* [Task objective]
Copy nothing from the entries below except the lines from the one containing "color: #15803d ->" through the one containing "left: 76px ->", and copy those exactly.

* [Material for the task]

┌────────

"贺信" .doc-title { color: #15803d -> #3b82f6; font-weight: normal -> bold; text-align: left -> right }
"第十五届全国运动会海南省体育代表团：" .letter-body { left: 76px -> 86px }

└────────
┌────────

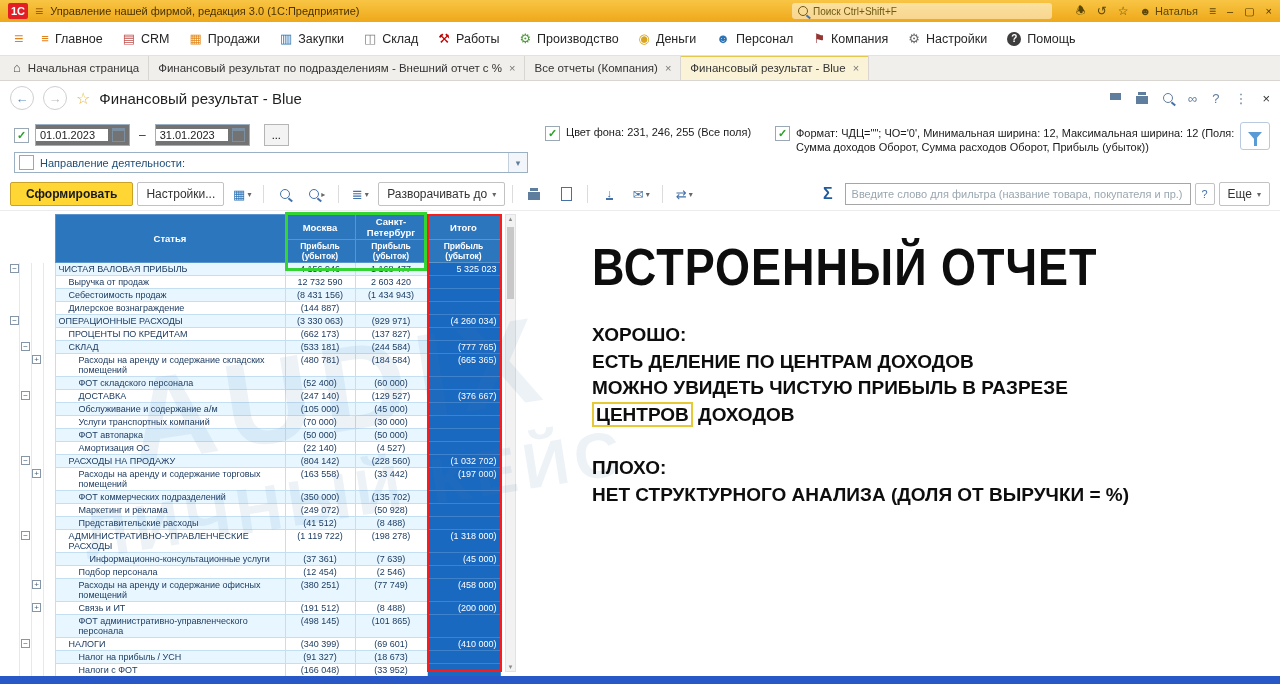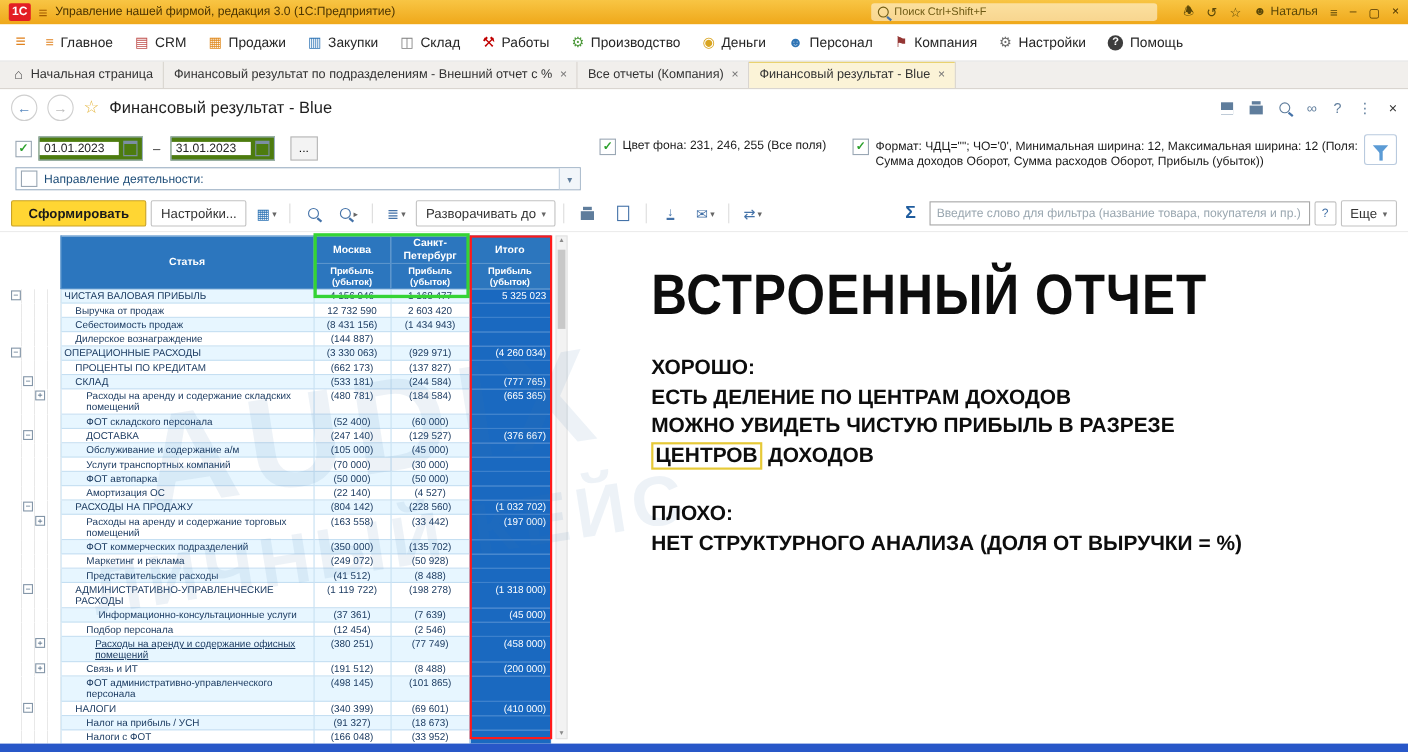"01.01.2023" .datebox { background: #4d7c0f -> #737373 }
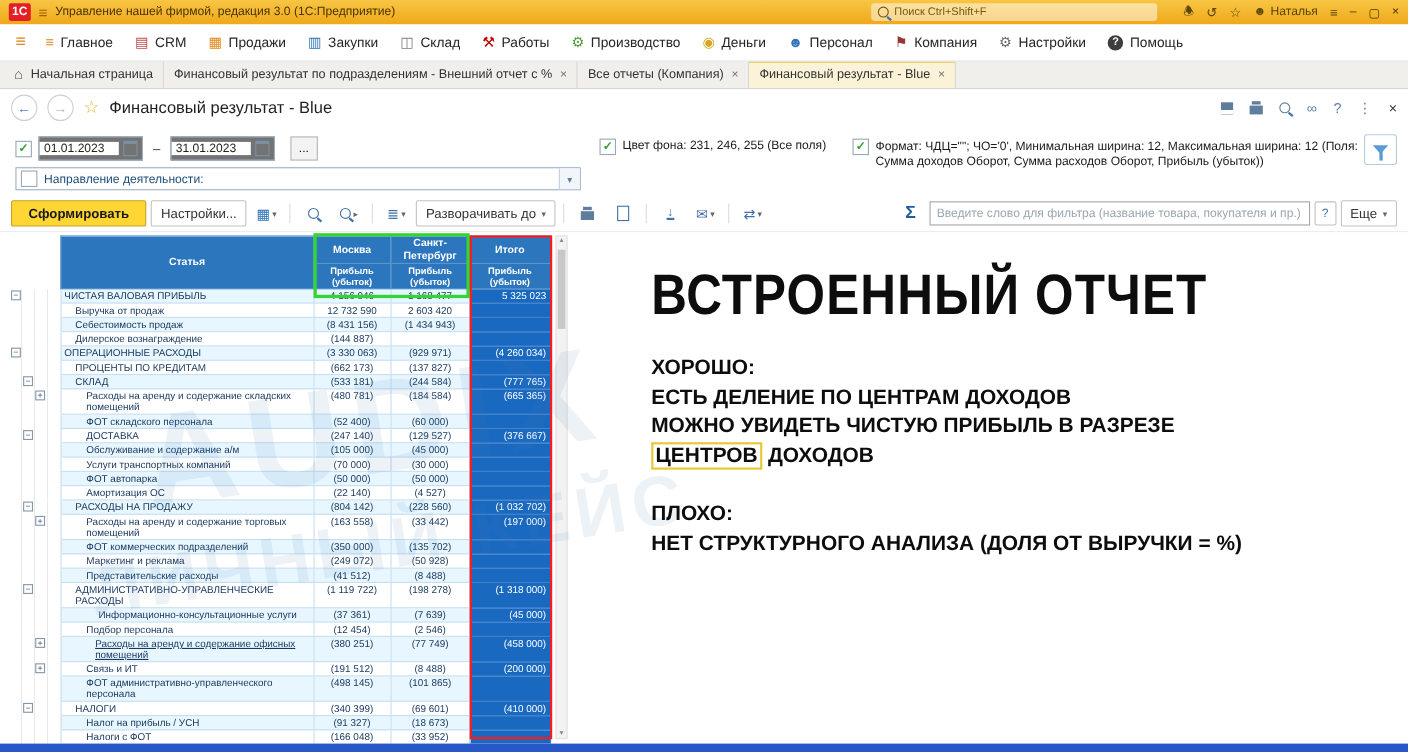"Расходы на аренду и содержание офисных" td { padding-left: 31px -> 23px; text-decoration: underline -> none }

└────────
┌────────

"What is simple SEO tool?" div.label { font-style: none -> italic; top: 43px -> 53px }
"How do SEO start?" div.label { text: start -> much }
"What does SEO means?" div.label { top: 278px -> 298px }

└────────

* [Task output]
"贺信" .doc-title { color: #15803d -> #3b82f6; font-weight: normal -> bold; text-align: left -> right }
"第十五届全国运动会海南省体育代表团：" .letter-body { left: 76px -> 86px }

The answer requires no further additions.